What you need to do: Below are some records; copy them word for word and drop the pictures.

Input data:
# # # #
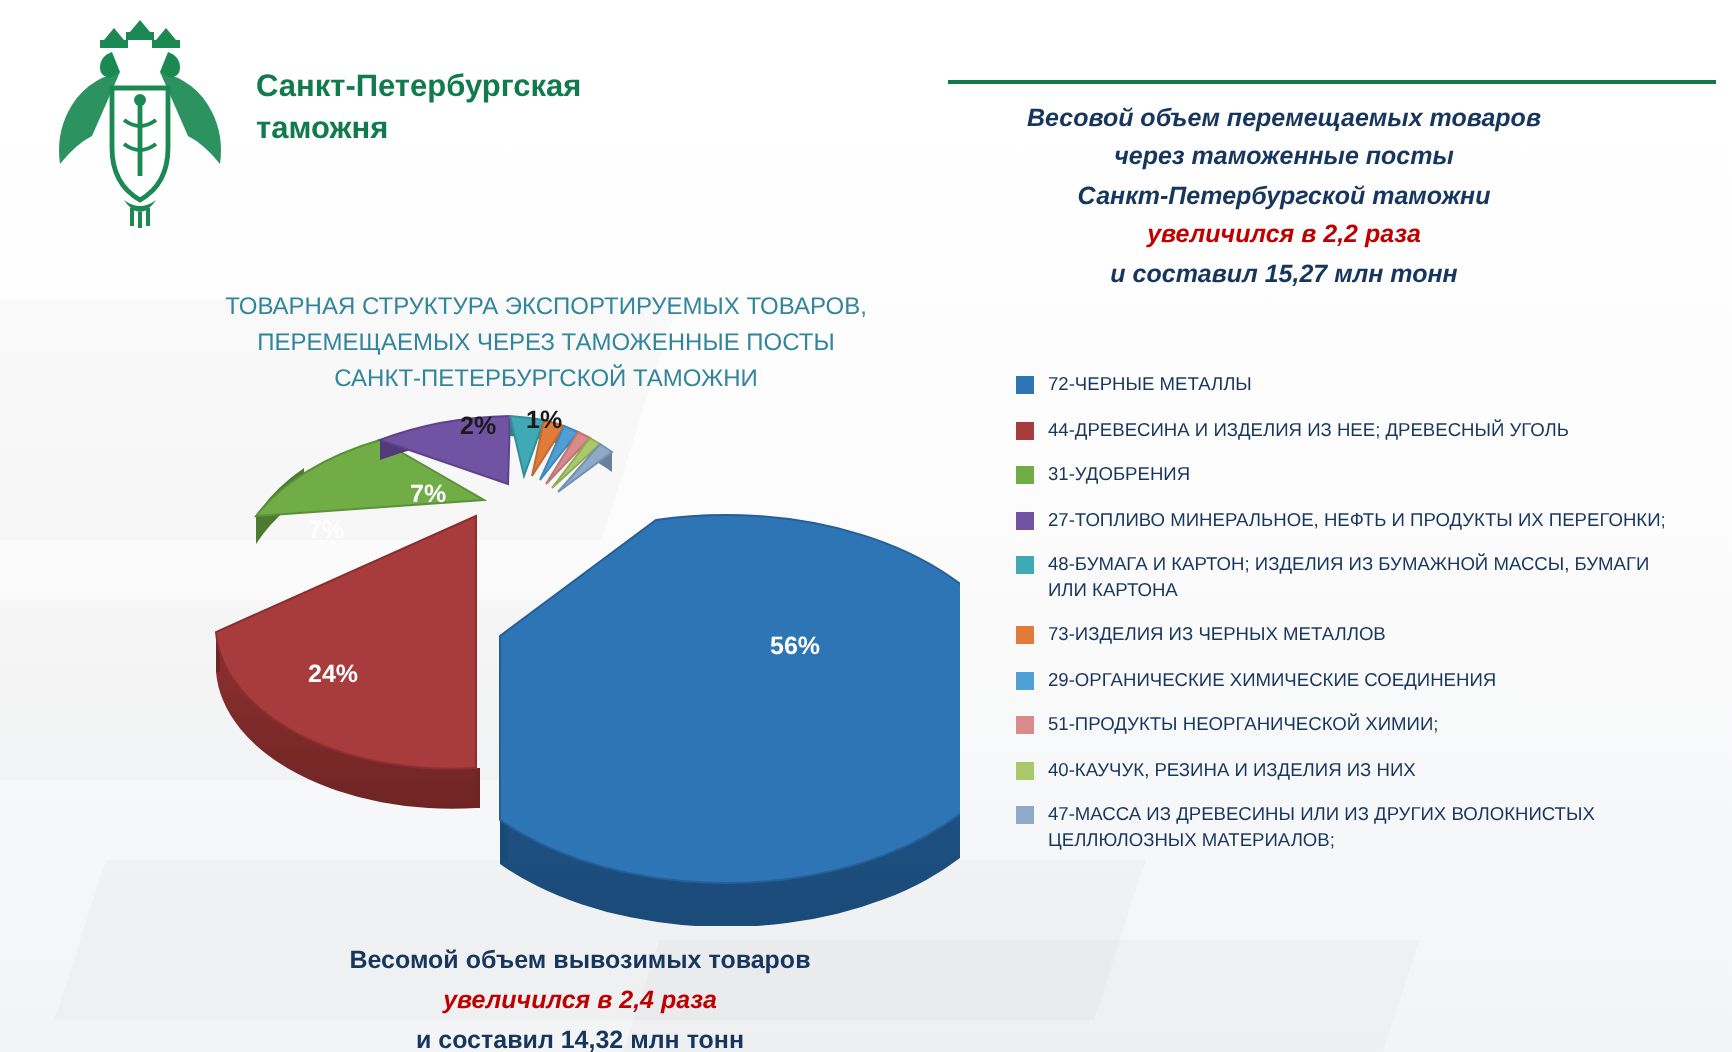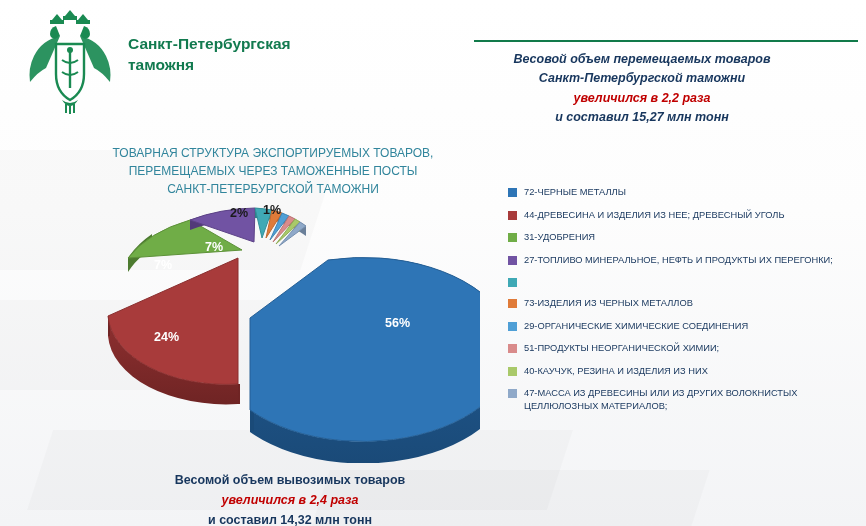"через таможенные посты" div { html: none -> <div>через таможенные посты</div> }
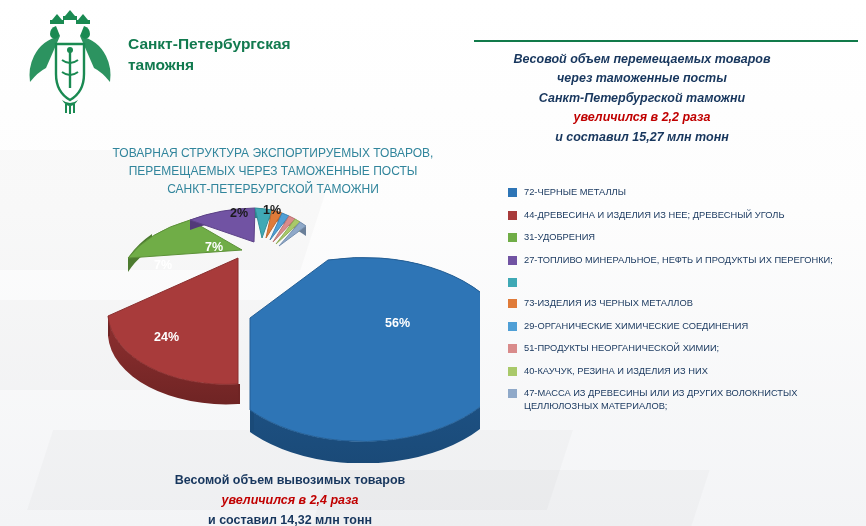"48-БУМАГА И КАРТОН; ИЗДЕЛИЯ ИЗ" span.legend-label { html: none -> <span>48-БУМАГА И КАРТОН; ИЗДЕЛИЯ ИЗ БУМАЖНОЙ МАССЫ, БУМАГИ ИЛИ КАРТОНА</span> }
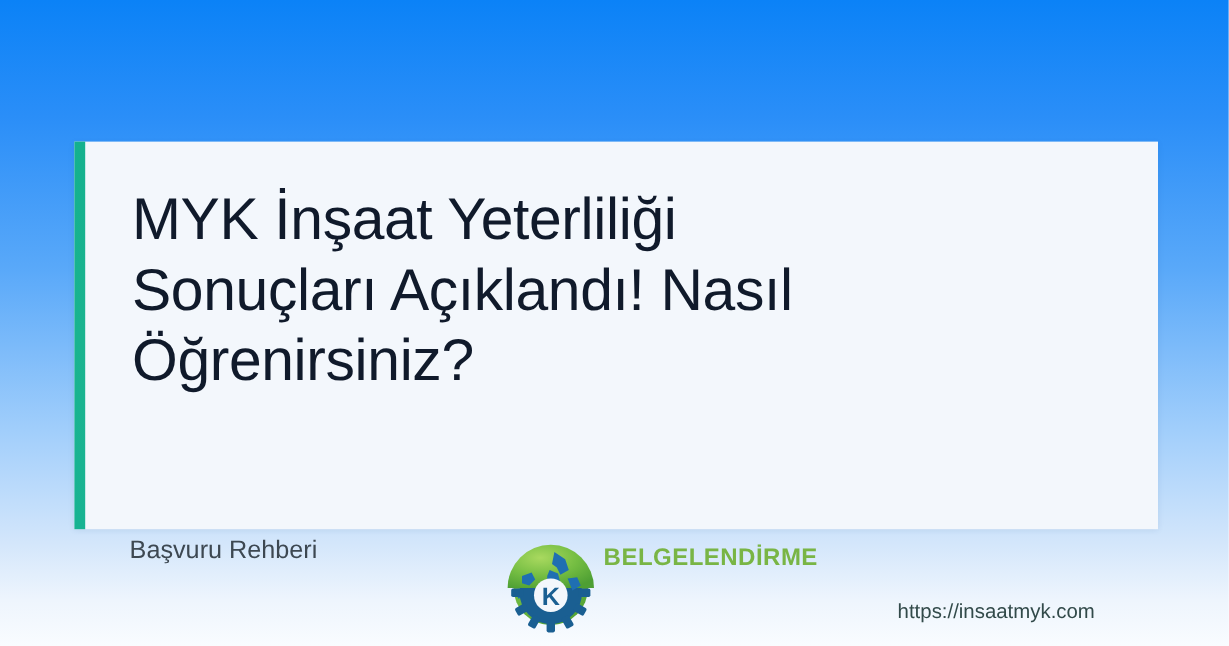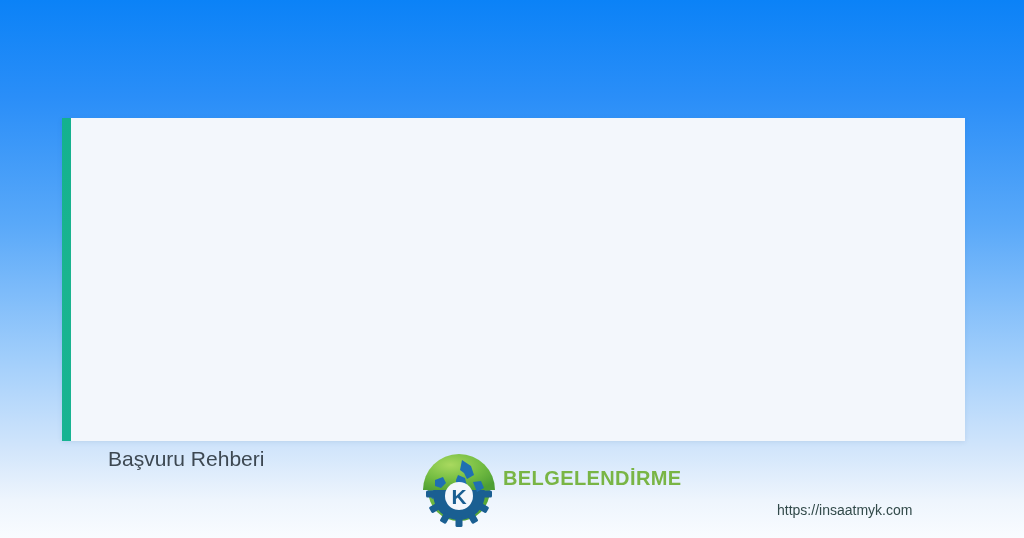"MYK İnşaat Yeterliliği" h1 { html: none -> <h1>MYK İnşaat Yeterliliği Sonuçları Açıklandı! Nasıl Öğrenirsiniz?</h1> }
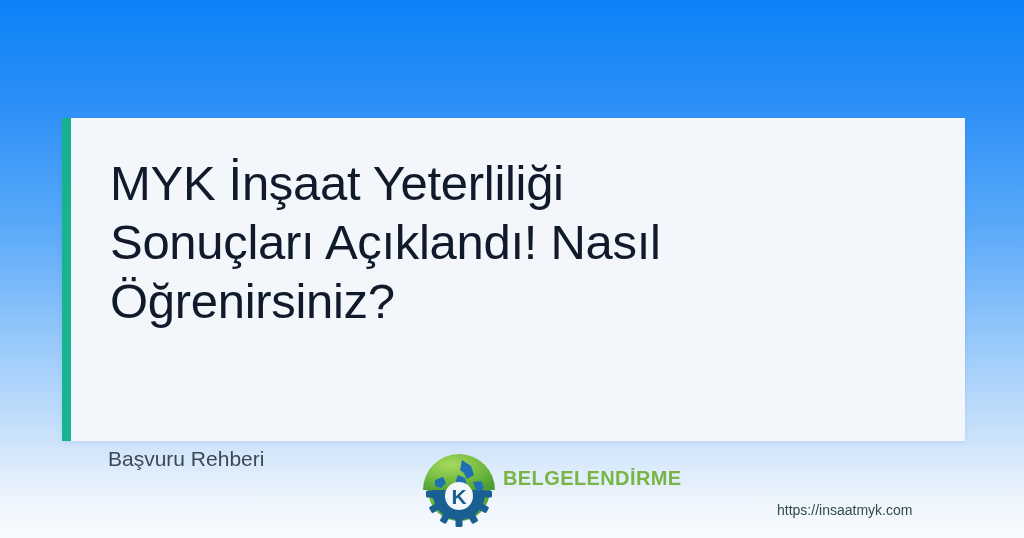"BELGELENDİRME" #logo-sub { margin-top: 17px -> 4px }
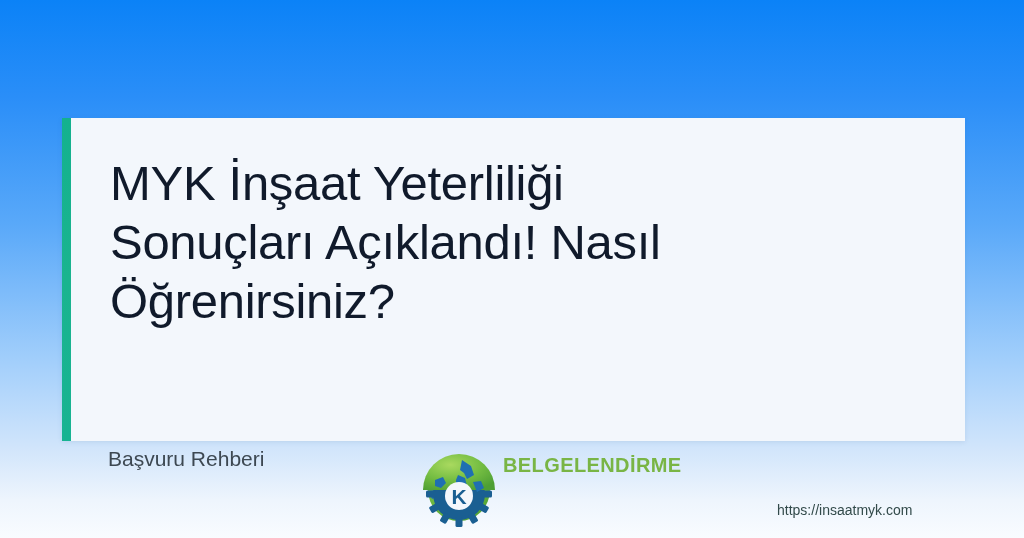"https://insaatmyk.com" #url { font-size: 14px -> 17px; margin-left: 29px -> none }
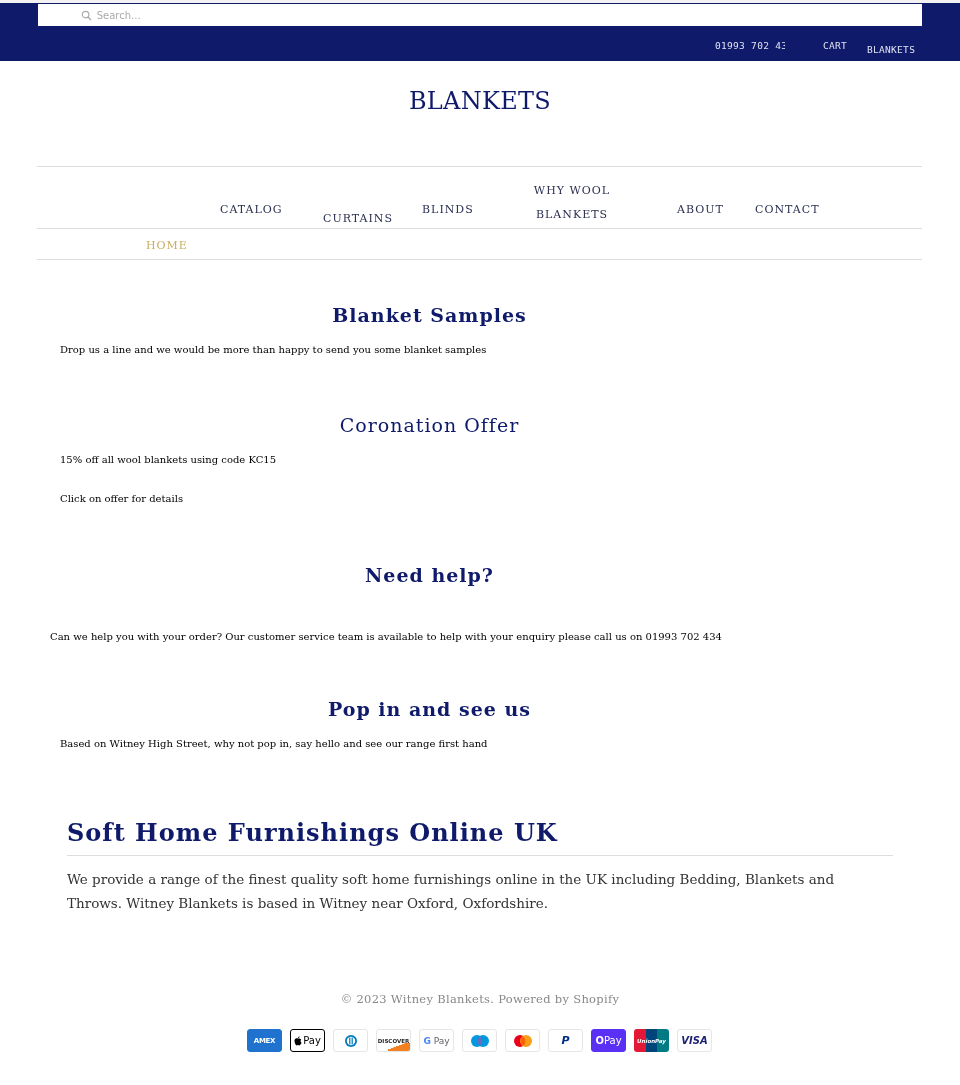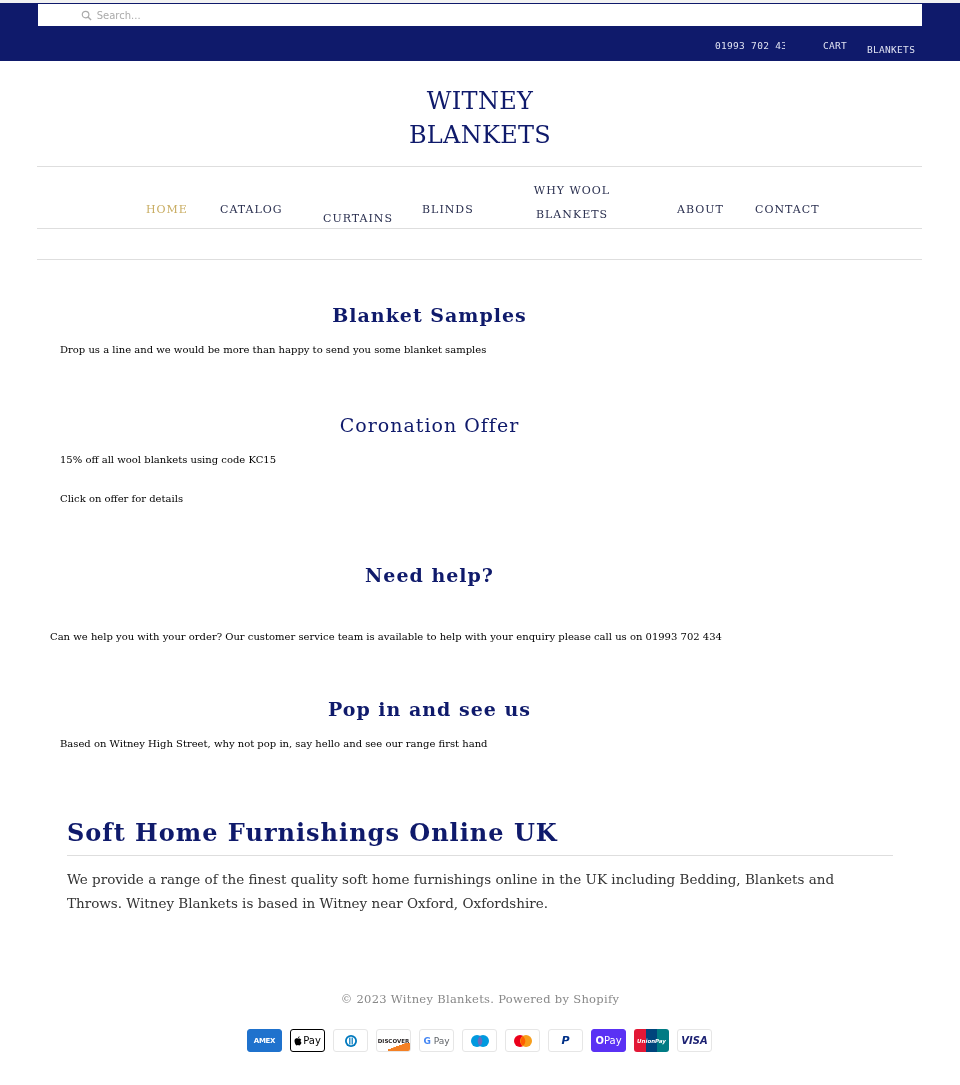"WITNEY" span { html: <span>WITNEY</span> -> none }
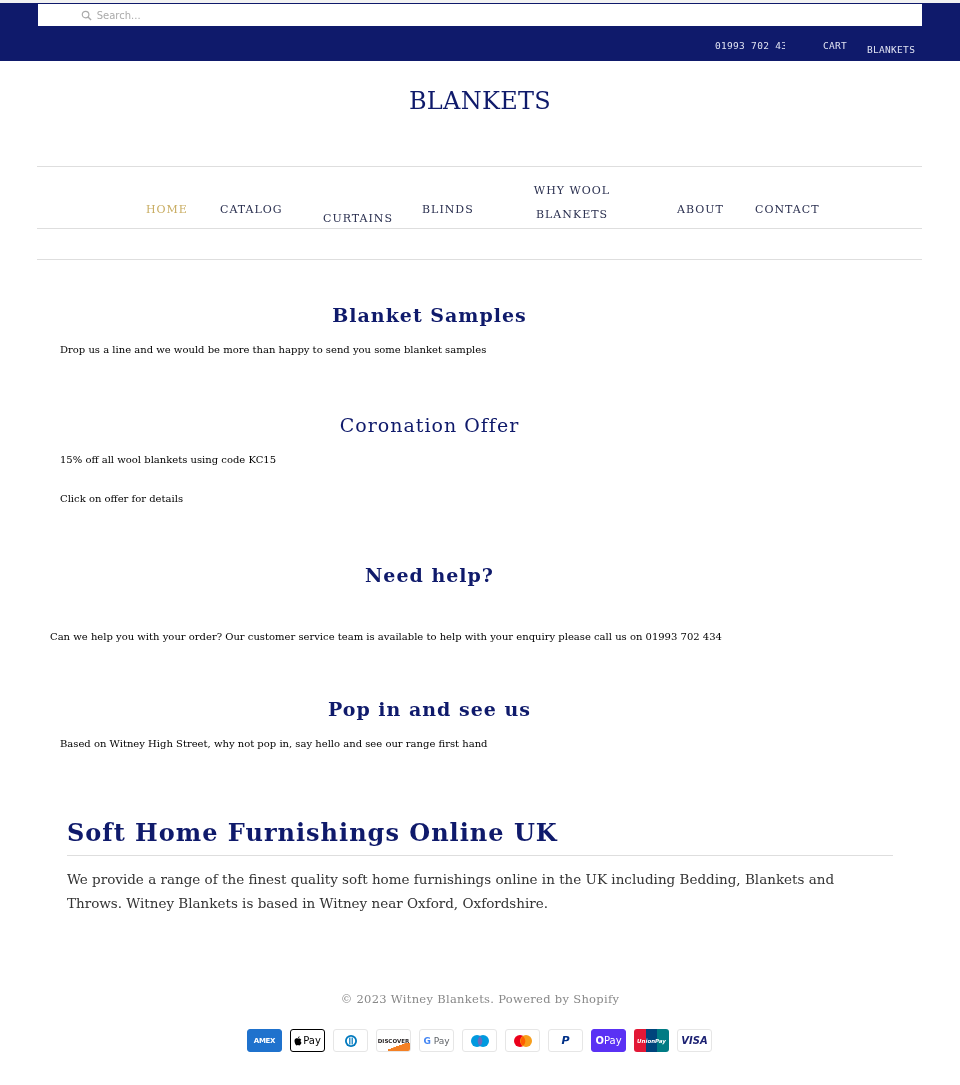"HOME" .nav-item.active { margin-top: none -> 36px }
# # # #
Result of the exercise:
"через таможенные посты" div { html: none -> <div>через таможенные посты</div> }
"48-БУМАГА И КАРТОН; ИЗДЕЛИЯ ИЗ" span.legend-label { html: none -> <span>48-БУМАГА И КАРТОН; ИЗДЕЛИЯ ИЗ БУМАЖНОЙ МАССЫ, БУМАГИ ИЛИ КАРТОНА</span> }
"MYK İnşaat Yeterliliği" h1 { html: none -> <h1>MYK İnşaat Yeterliliği Sonuçları Açıklandı! Nasıl Öğrenirsiniz?</h1> }
"BELGELENDİRME" #logo-sub { margin-top: 17px -> 4px }
"https://insaatmyk.com" #url { font-size: 14px -> 17px; margin-left: 29px -> none }
"WITNEY" span { html: <span>WITNEY</span> -> none }
"HOME" .nav-item.active { margin-top: none -> 36px }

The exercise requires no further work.